R Nonlinear Regression Analysis – All-inclusive Tutorial for Newbies!
Previously, we learned about R linear regression, now, it’s the turn for nonlinear regression in R programming. We will study about logistic regression with its types and multivariate logit() function in detail. We will also explore the transformation of nonlinear model into linear model, generalized additive models, self-starting functions and lastly, applications of logistic regression.
Keeping you updated with latest technology trends, Join DataFlair on Telegram
R Nonlinear Regression Analysis
R Nonlinear Regression and Generalized Linear Models:
Regression is nonlinear when at least one of its parameters appears nonlinearly. It commonly sorts and analyzes data of various industries like retail and banking sectors. It also helps to draw conclusions and predict future trends on the basis of the user’s activities on the internet.
The nonlinear regression analysis in R is the process of building a nonlinear function. On the basis of independent variables, this process predicts the outcome of a dependent variable with the help of model parameters that depend on the degree of relationship among variables.
Generalized linear models (GLMs) calculates nonlinear regression when the variance in sample data is not constant or when errors are not normally distributed.
A generalized linear model commonly applies to the following types of regressions when:
- Count data is expressed as proportions (e.g. logistic regressions).

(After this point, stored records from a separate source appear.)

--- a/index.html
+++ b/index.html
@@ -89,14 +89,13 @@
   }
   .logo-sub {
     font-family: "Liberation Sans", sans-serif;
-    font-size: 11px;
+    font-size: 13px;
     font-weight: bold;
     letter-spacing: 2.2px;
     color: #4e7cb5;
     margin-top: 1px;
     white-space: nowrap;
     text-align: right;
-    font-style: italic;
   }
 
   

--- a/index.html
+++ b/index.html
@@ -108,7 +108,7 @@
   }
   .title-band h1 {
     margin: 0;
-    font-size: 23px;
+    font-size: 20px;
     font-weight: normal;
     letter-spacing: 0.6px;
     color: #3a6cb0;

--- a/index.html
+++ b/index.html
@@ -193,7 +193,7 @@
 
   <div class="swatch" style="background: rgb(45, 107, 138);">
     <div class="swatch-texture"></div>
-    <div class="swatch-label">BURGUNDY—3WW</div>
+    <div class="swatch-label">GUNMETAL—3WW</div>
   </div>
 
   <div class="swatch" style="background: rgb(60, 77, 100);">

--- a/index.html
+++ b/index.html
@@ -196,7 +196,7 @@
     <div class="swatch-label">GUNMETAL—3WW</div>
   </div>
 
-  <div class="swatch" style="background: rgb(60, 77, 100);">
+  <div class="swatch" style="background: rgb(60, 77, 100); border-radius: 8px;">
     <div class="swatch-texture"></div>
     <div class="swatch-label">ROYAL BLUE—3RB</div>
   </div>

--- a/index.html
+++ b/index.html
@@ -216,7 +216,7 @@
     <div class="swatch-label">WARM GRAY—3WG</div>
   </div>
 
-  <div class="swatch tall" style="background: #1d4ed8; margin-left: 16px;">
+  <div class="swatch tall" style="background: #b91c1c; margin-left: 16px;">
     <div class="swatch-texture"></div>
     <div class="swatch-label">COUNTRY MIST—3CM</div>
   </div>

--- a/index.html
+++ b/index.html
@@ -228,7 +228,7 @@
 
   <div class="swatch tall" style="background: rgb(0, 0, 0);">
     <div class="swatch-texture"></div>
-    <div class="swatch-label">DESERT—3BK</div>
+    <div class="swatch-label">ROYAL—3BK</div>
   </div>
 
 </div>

- Count data is not expressed as proportions (e.g. log-linear models of counts).
- We have binary response variables (e.g. “yes/no”, “day/night”, “sleep/awake”, buy/not buy).
- Data is showing a constant coefficient of variation (e.g. time data with gamma errors).
Learn about the concept of Generalized Linear Models in R Programming in detail
Logistic Regression in R
In statistics, logistic regression is one of the most commonly used forms of nonlinear regression. It is used to estimate the probability of an event based on one or more independent variables. Logistic regression identifies the relationships between the enumerated variables and independent variables using the probability theory.
A variable is said to be enumerated if it can possess only one value from a given set of values.
Logistic Regression Models are generally used in cases when the rate of growth does not remain constant over a period of time. For example -when a new technology is introduced in the market, firstly its demand increases at a faster rate but then gradually slows down.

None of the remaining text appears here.